Change detection outputs
▼

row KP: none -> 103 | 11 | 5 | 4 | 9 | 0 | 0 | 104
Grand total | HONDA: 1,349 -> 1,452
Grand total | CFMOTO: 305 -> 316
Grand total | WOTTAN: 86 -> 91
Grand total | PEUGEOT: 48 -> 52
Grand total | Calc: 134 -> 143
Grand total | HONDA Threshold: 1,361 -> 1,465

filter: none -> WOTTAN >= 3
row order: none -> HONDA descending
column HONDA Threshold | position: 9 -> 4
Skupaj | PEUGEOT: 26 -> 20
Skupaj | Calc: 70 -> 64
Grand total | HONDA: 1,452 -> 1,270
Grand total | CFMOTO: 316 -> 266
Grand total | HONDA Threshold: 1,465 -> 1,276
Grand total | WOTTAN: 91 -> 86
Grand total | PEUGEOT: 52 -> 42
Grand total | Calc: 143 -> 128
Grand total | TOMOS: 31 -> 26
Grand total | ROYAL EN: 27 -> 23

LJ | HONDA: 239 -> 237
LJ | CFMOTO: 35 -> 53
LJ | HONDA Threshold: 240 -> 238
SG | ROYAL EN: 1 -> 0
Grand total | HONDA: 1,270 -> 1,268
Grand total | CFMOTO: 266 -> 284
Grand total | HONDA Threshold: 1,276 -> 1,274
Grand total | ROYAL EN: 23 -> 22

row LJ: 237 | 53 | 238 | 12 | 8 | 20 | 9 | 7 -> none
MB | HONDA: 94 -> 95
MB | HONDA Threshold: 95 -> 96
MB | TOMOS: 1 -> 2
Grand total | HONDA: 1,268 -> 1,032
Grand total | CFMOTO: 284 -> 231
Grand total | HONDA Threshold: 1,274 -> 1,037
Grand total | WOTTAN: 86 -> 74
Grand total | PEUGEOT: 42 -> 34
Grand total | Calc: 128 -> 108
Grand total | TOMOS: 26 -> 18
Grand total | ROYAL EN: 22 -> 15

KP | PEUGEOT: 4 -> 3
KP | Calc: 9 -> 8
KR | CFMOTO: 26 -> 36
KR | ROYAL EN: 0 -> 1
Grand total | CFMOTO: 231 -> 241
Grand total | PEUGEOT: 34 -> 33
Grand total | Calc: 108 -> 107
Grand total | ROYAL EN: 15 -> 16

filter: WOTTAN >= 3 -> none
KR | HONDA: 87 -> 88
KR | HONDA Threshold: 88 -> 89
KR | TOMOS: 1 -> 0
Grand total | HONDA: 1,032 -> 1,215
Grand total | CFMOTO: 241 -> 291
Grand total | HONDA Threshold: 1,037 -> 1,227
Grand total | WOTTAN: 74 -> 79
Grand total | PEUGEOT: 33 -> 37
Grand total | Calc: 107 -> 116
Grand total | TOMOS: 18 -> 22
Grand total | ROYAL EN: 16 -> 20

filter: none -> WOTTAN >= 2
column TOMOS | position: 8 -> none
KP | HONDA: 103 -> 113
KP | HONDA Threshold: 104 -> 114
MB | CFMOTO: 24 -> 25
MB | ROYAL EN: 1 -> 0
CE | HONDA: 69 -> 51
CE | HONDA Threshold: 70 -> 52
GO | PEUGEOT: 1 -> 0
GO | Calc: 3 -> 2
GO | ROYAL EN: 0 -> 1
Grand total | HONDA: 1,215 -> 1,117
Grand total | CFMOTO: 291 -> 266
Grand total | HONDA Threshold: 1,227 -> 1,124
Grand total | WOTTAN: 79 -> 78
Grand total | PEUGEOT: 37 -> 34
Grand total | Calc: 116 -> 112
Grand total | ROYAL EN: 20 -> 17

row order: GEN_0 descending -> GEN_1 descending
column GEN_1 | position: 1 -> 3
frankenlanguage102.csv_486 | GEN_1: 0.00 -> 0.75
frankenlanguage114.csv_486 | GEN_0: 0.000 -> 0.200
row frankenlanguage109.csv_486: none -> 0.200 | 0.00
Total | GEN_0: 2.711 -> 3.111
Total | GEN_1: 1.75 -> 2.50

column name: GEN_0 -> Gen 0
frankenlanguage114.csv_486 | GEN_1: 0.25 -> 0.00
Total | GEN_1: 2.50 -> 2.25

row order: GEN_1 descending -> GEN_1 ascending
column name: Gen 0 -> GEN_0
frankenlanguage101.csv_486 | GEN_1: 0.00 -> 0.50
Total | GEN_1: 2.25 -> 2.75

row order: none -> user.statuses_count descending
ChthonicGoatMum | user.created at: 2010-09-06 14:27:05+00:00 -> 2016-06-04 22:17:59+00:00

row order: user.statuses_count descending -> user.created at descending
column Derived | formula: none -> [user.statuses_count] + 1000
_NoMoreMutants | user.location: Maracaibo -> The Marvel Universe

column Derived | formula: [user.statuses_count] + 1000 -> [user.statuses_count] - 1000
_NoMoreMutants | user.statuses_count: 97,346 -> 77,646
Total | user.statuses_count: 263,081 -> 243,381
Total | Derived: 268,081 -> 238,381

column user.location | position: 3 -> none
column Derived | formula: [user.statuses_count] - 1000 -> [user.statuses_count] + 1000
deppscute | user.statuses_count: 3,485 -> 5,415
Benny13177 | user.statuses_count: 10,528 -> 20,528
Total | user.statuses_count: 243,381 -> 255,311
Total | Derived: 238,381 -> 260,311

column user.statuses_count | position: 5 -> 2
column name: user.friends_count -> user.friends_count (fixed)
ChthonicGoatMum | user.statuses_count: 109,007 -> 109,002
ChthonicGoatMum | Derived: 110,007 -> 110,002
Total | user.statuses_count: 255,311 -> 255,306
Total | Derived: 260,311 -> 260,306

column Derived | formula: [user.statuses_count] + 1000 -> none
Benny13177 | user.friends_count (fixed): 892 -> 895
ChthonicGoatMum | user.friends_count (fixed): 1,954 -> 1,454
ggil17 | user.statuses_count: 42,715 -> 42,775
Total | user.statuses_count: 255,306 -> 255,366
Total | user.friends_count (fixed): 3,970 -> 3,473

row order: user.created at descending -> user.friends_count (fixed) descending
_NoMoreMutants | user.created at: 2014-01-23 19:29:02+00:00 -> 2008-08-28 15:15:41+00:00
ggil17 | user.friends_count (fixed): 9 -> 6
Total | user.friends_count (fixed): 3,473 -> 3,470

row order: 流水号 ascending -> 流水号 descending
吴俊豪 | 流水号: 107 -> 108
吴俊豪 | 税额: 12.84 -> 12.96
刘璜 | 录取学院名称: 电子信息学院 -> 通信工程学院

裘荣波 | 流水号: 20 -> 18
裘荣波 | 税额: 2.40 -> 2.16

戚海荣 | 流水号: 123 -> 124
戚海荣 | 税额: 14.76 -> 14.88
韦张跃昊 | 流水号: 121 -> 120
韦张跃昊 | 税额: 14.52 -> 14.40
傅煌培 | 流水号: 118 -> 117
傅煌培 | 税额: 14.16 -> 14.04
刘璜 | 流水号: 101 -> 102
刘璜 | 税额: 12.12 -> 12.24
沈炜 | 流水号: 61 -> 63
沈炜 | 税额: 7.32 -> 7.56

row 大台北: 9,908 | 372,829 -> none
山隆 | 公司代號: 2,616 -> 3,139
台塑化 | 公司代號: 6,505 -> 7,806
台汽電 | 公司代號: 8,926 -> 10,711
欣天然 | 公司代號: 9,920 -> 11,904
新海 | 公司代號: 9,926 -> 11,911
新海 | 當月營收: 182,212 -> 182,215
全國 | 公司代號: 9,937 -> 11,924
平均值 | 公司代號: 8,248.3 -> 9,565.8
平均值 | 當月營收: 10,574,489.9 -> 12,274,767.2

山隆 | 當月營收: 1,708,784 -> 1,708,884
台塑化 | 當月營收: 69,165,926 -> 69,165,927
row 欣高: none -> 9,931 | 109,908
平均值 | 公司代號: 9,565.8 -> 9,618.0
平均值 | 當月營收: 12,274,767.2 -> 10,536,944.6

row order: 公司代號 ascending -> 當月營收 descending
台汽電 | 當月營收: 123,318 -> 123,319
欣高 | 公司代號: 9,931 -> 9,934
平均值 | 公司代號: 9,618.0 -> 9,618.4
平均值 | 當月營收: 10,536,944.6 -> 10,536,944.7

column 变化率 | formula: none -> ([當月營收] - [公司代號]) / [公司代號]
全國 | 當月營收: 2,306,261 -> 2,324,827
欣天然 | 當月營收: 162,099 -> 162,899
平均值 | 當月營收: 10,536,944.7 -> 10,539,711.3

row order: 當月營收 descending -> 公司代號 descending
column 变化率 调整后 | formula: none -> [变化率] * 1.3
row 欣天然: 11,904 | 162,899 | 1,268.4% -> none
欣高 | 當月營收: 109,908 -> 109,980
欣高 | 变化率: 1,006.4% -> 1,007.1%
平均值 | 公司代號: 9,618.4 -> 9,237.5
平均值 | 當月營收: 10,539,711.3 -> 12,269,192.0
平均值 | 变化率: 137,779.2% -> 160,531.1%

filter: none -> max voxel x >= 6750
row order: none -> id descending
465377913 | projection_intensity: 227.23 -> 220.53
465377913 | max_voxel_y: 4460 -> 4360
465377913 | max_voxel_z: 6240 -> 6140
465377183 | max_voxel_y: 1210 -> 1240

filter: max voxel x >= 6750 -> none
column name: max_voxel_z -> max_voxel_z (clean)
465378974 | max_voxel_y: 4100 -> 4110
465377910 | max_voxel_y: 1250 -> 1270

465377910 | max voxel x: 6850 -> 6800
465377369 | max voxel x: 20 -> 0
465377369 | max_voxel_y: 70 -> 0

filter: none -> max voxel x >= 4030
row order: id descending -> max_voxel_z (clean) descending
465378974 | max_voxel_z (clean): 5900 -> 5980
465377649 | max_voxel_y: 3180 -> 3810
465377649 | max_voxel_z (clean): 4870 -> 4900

▲

* _Work required_
Return only the lines between the one holding "Benny13177 | user.statuses_count: 10,528" and the one holding "Benny13177 | user.friends_count", inclusive, exactly as they appear above.

* _Response box_
Benny13177 | user.statuses_count: 10,528 -> 20,528
Total | user.statuses_count: 243,381 -> 255,311
Total | Derived: 238,381 -> 260,311

column user.statuses_count | position: 5 -> 2
column name: user.friends_count -> user.friends_count (fixed)
ChthonicGoatMum | user.statuses_count: 109,007 -> 109,002
ChthonicGoatMum | Derived: 110,007 -> 110,002
Total | user.statuses_count: 255,311 -> 255,306
Total | Derived: 260,311 -> 260,306

column Derived | formula: [user.statuses_count] + 1000 -> none
Benny13177 | user.friends_count (fixed): 892 -> 895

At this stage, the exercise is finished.